= Karen-Lise Mynster =

Danish actress (born 1952)

Karen-Lise Mynster (born 15 January 1952, Aalborg) is a Danish actress who gained popularity in 1978 while performing the role of Eliza in My Fair Lady at Copenhagen's Det Danske Teater. She is however remembered above all for her role as Ulla Jacobsen in the popular Danish television series Matador. In the 1980s, she appeared in leading roles in many stage productions at the Royal Danish Theatre while in the 1990s she performed mainly in films, In 2015, Mynster was honoured with her fifth Reumert Award as best actress of the year.

==Early life, education and family==
Born in Aalborg on 7 May 1952, Karen-Lise Mynster is the daughter of the publicity manager Georg Thorkil Mynster and his wife Elinor Maggi Cecilie née Didriksen, a hairdresser. After matriculating from Birkerød School, she studied drama at Statens Teaterskole (1972–75). She was married to the actor Søren Spanning (1951–2020) with whom she had two children, Jasper (1987) and Rosalina (1990) who also became a successful actress.

==Career==
On graduating, Mynster spent two years at Aalborg Teater. She first gained attention in 1978 as Eliza in the musical My Fair Lady at Det Danske Teater in Copenhagen. She performed frequently at the Royal Danish Theatre in the 1980s, taking leading roles in productions including Trafford Tanzi, Mutter Courage and Guys and Dolls. She went on to perform in several other Copenhagen theatres, in particular taking the title roles in Ibsen's Hedda Gabler (1994) and Maria Stuart (1998) at Folketeatret. More recently, Mynster has returned to the stage of the Royal Danish theatre taking leading roles in Ødipus og Antigone (2016), Odysseen (2022) and Molière's Dom Juan (2023).

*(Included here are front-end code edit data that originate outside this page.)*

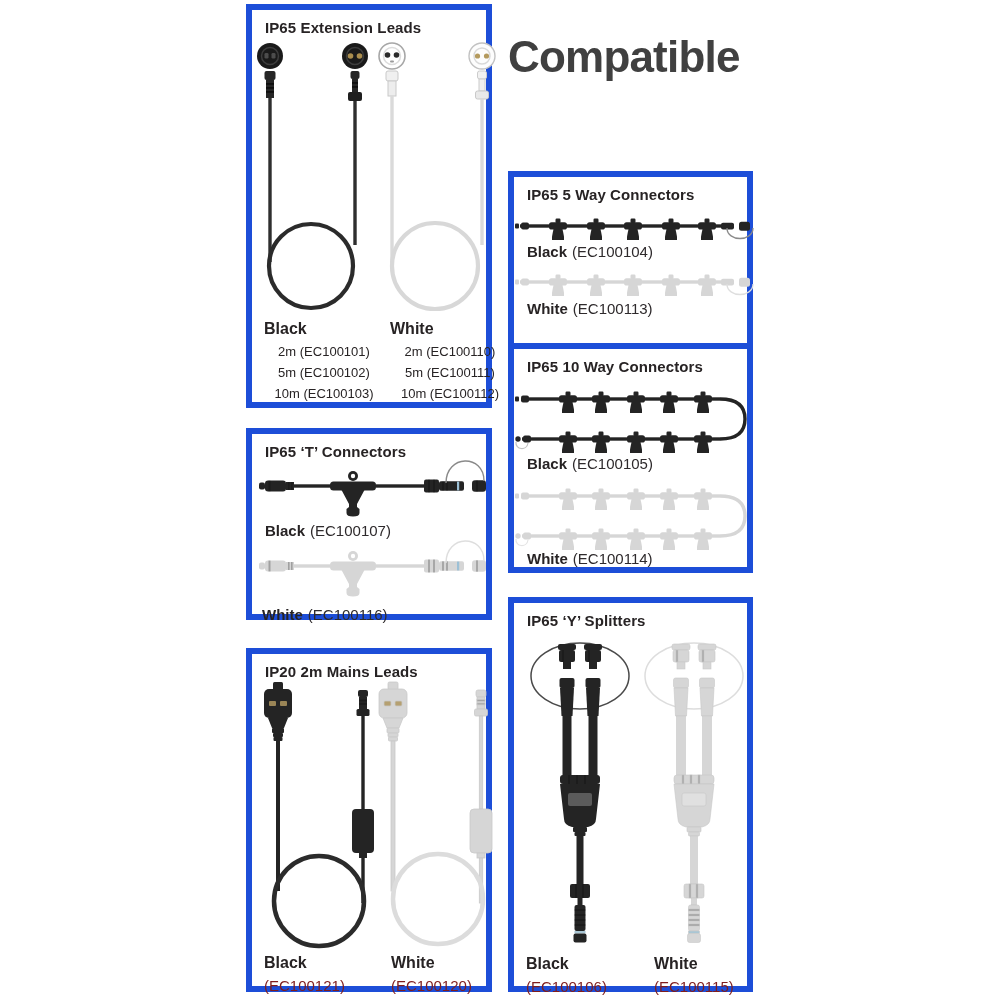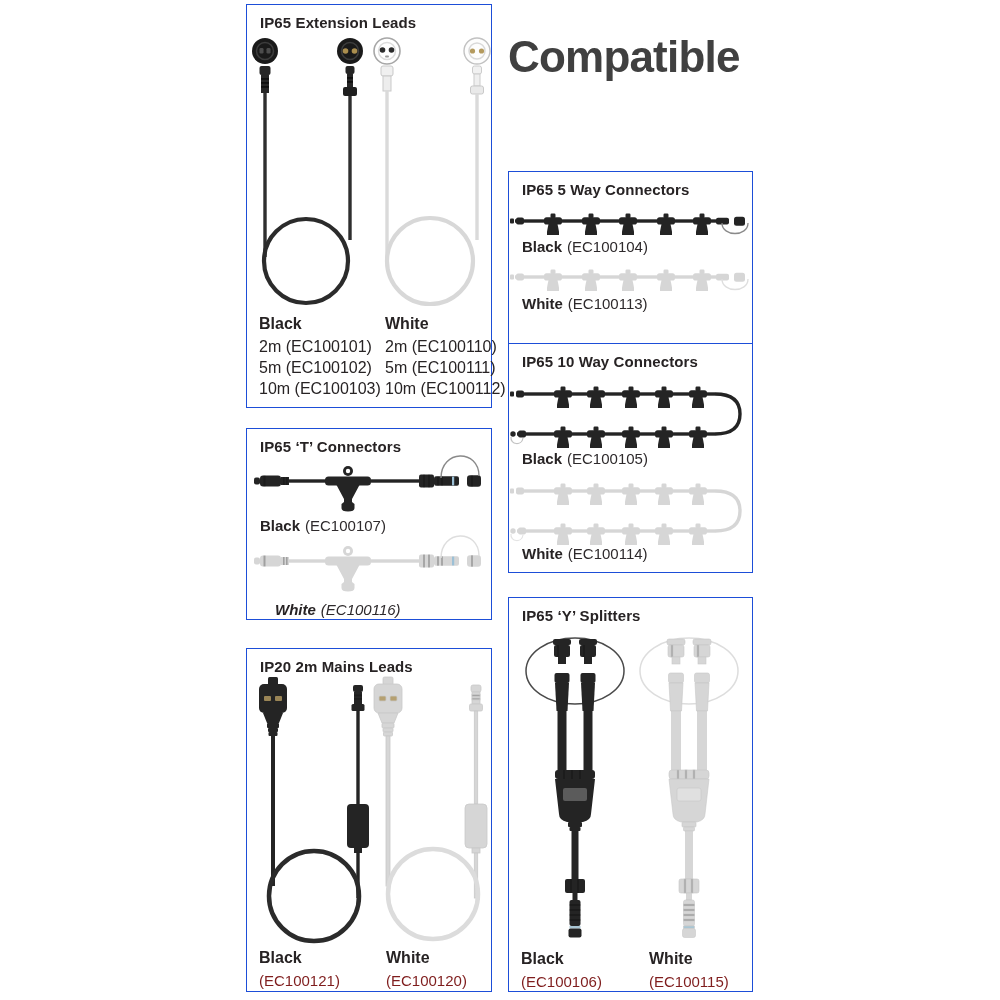--- a/index.html
+++ b/index.html
@@ -10,7 +10,7 @@
   .title-block { position:absolute; left:508px; top:34px;
     font-size:44px; font-weight:800; letter-spacing:-0.8px; line-height:1.06; color:#404040; }
 
-  .pbox { position:absolute; border:1px solid #1d4ed8; background:#fff; }
+  .pbox { position:absolute; border:6px solid #1d4ed8; background:#fff; }
   .box-title { position:absolute; left:13px; top:9px; font-size:15px; font-weight:700; letter-spacing:0.1px; color:#272324; white-space:nowrap; }
   .pbox > svg { position:absolute; left:0; top:0; }
 

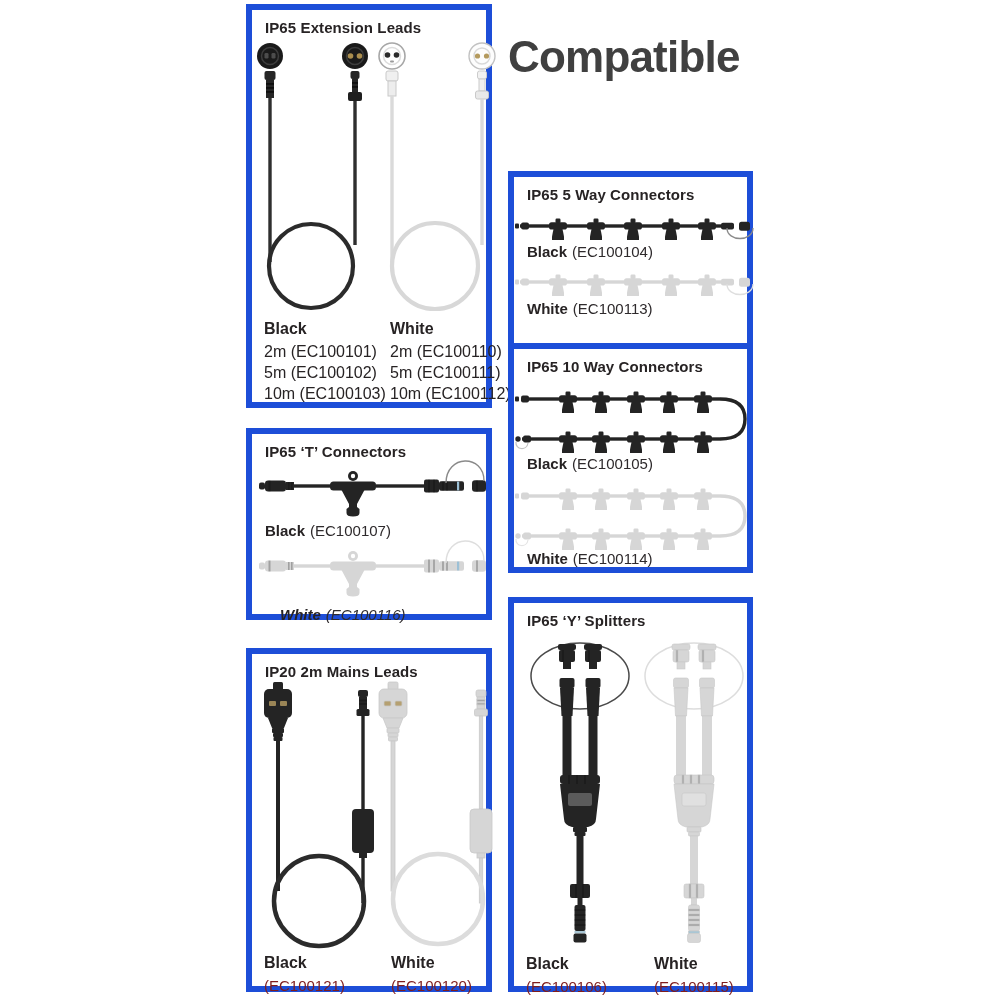--- a/index.html
+++ b/index.html
@@ -20,7 +20,7 @@
 
   .col-list { position:absolute; width:120px; }
   .col-list .nm { font-size:16px; font-weight:700; margin-bottom:3px; }
-  .col-list .it { font-size:16px; line-height:21px; white-space:nowrap; }
+  .col-list .it { font-size:13px; line-height:21px; white-space:nowrap;text-align:center; }
 
   .stack-label { position:absolute; }
   .stack-label .nm { font-size:16px; font-weight:700; }

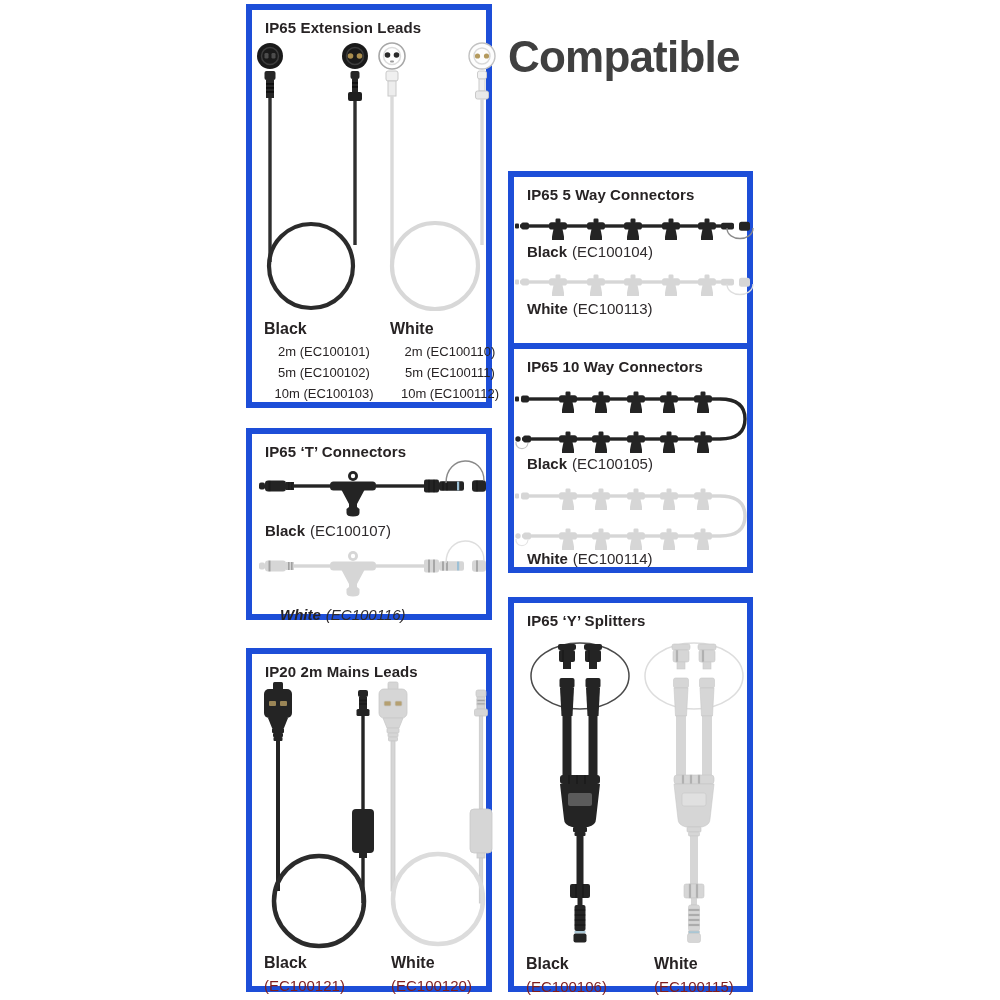--- a/index.html
+++ b/index.html
@@ -307,7 +307,7 @@
     <div class="code-line" style="left:13px; top:88px;">
       <span class="nm">Black</span><span class="cd">(EC100107)</span>
     </div>
-    <div class="code-line" style="left:28px; top:172px;font-style:italic;">
+    <div class="code-line" style="left:10px; top:172px;">
       <span class="nm">White</span><span class="cd">(EC100116)</span>
     </div>
   </div>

Her most successful television roles have been Ulla Jakobsen in Danmarks Radio's production of Matador (1978–81) and Ella Heiberg in their Kald mig Liva (1992).

==Awards==
Karen-Lise Mynster has received many notable awards including Henkelprisen (1984), Teaterpokalen (1995), the Reumart Cabaret Show award (2000), the Reumert Award of Honour (2004) and the Reumert Best Actress Award on three occasions (2003, 2007 and 2015),. She also won the Lauritzen Award in 2015 and the Wilhelm Hansen Prize in 2016.